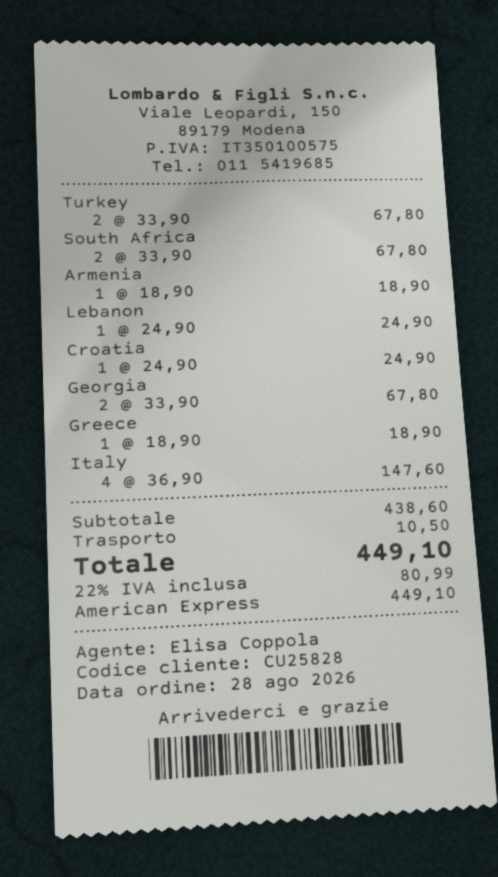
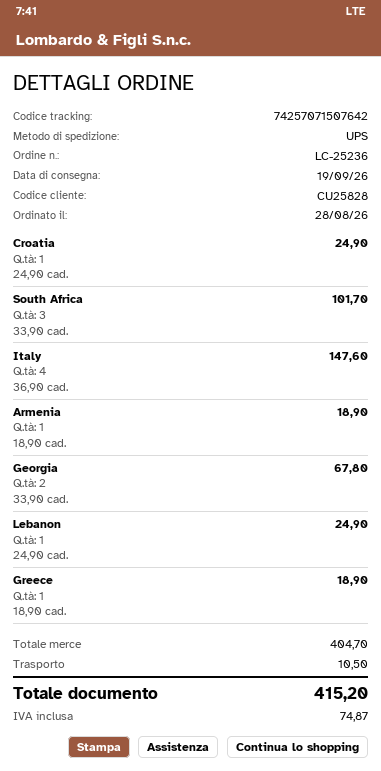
Turkey: 2 x 33.90 = 67.80 -> none
South Africa: 2 x 33.90 = 67.80 -> 3 x 33.90 = 101.70
subtotal: 438.60 -> 404.70
tax: 80.99 -> 74.87
total: 449.10 -> 415.20

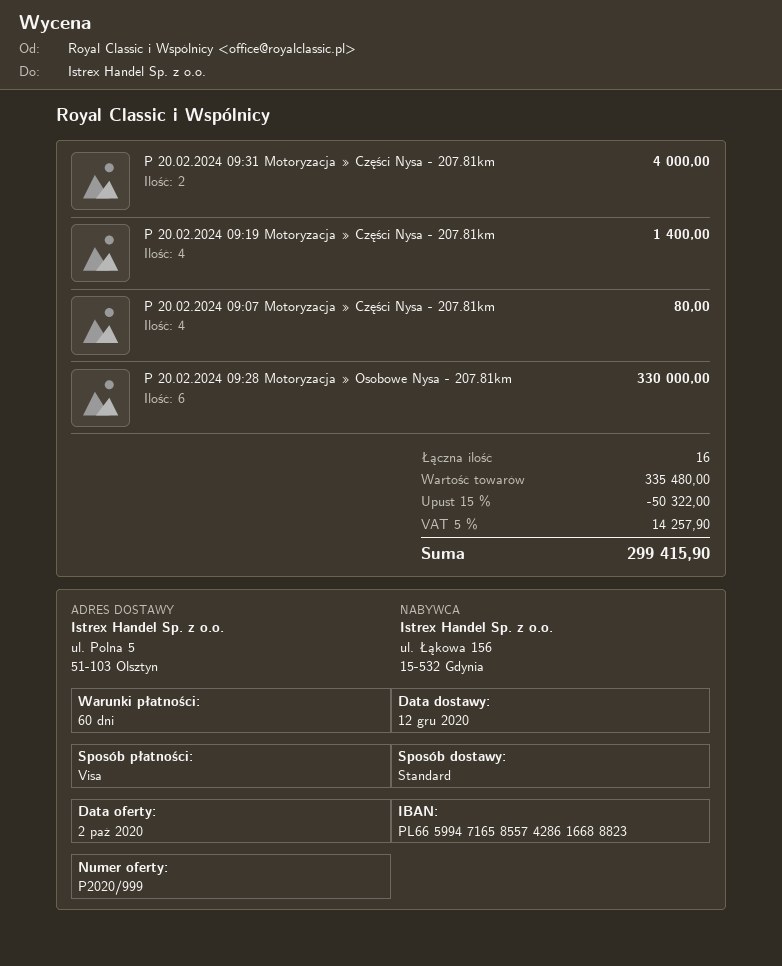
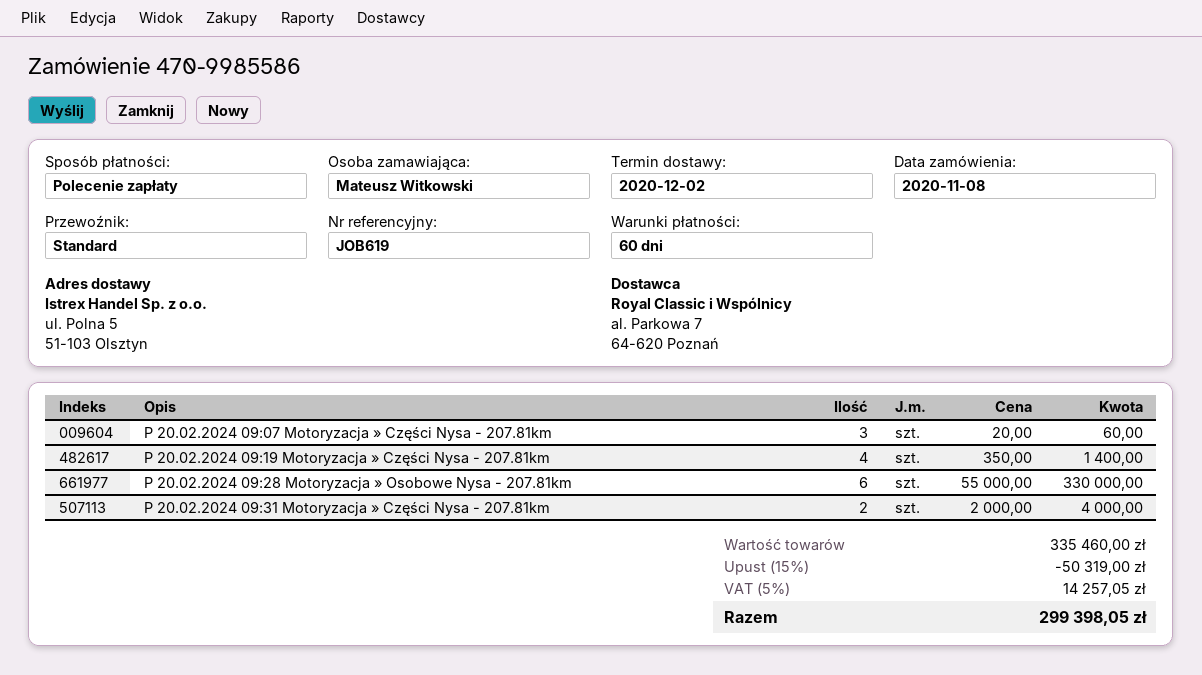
delivery date: 2020-12-12 -> 2020-12-02
payment method: Visa -> direct debit
P 20.02.2024 09:07 Motoryzacja » Części Nysa - 207.81km: 4 for 80.00 -> 3 for 60.00
subtotal: 335480.00 -> 335460.00
discount: 15% = 50322.00 -> 15% = 50319.00
tax: 5% = 14257.90 -> 5% = 14257.05
total: 299415.90 -> 299398.05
+ + +
— PROBLEM TO WORK ON —
You are asked to reproduce each line above exactly, but to exclude the pictures.

— REPLY TO THE TASK —
Turkey: 2 x 33.90 = 67.80 -> none
South Africa: 2 x 33.90 = 67.80 -> 3 x 33.90 = 101.70
subtotal: 438.60 -> 404.70
tax: 80.99 -> 74.87
total: 449.10 -> 415.20

delivery date: 2020-12-12 -> 2020-12-02
payment method: Visa -> direct debit
P 20.02.2024 09:07 Motoryzacja » Części Nysa - 207.81km: 4 for 80.00 -> 3 for 60.00
subtotal: 335480.00 -> 335460.00
discount: 15% = 50322.00 -> 15% = 50319.00
tax: 5% = 14257.90 -> 5% = 14257.05
total: 299415.90 -> 299398.05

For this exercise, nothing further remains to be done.